La ENF est structurée selon six axes d’action: la réduction des risques d’incendie et des agents biotiques; la spécialisation de l'utilisation du territoire; l’amélioration de la productivité forestière par moyen de l'exécution des systèmes de gestion soutenables; la réduction des risques du marché et l'augmentation de la valeur des produits forestiers; l’amélioration en général de l'efficacité et de la concurrence dans le secteur et la simplification des instruments de politique forestière.
Avec le premier axe d’action mentionné, le Gouvernement prétend améliorer l'efficacité du combat et gestion des incendies et des agents biotiques. La gestion de combustibles par moyen de pâturage et l’exploitation énergique de biomasse forestière (2 millions de tonalités par an) ou la protection contre les agents biotiques nocifs (avec la création, jusqu'à la fin de 2007, d’un réseau permanent de recherche et un Programme de Contrôle de Ligneuses) sont quelques exemples des mesures
à développer dans ce secteur.
Pour ce qui concerne la spécialisation de l'utilisation du territoire, les buts principaux sont l'évaluation des fonctions environnementales des espaces de forêt, la reconversion des peuplements des espèces écologiquement inadaptées et l’installation des systèmes de gestion forestière. L’élaboration de Plans de Gestion Forestière pour les forêts possédées par l’État jusqu’à 2008 et le rétablissement des populations de chêne de houx sont deux des mesures à adopter dans le seuil de cette orientation stratégique.

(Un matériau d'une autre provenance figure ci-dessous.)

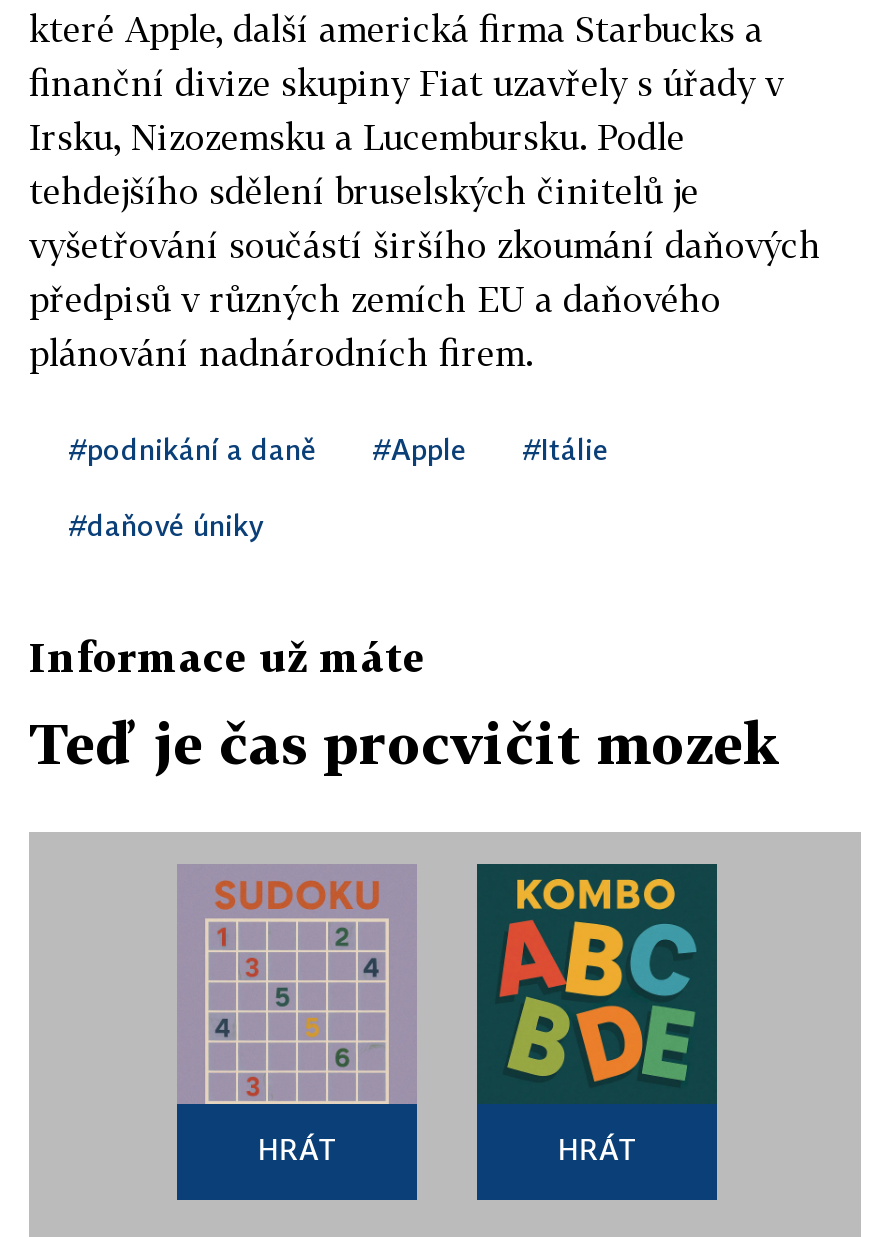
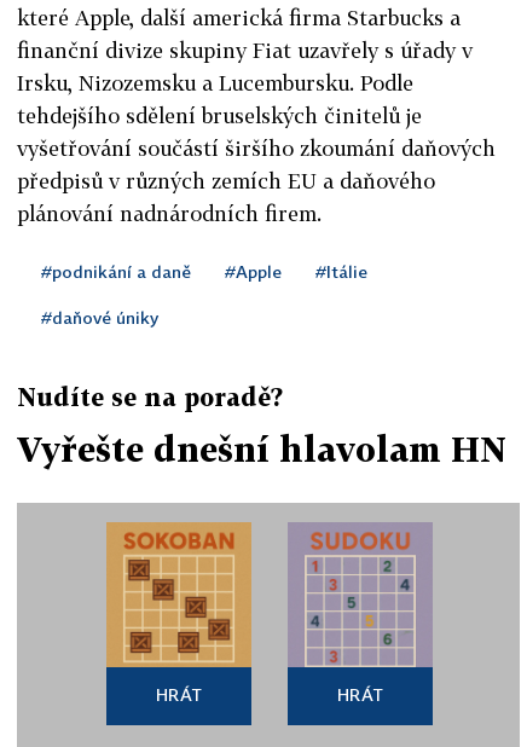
[29,632,425,680] Informace už máte -> [17,382,283,411] Nudíte se na poradě?
[29,710,781,776] Teď je čas procvičit mozek -> [17,429,506,469] Vyřešte dnešní hlavolam HN
[179,866,415,1104] [image] -> [106,522,251,667] [image]
[475,862,719,1104] [image] -> [288,522,433,668] [image]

A son tour, le troisième axe d’action incite l'amélioration de la productivité par moyen de la gestion forestière soutenable, ayant comme objectifs principaux l’augmentation des superficies assujetties à un plan de gestion forestière, étendre le réseau de conseil forestier et augmenter la contribution des activités synergique, pêche, apiculture et sylvo-pastoral dans la valeur économique de la forêt.
Le quatrième axe de la Stratégie établit la réduction des risques dans l'exploitation forestière. La certification des produits forestiers et la gestion forestière, la modernisation des compagnies forestières et le développement/promotion de nouveaux produits et marchés sont certaines des mesures à mettre en application aux termes de cet axe.
En conclusion, les deux derniers axes  s’appuient sur la capacité d'efficacité et de la concurrence du secteur (par moyen de mesures comme la révision périodique de l’Inventaire Forestier National, l'établissement du Système d'Information National sur les Ressources Forestières ou la conclusion, jusqu'à 2009, de l'enregistrement des forêts) et sur la simplification des instruments de la politique forestière (par exemple, la simplification légale et procédurale et la création d'un système d'évaluation des aides financières attribuées lors de l'exécution de la Stratégie).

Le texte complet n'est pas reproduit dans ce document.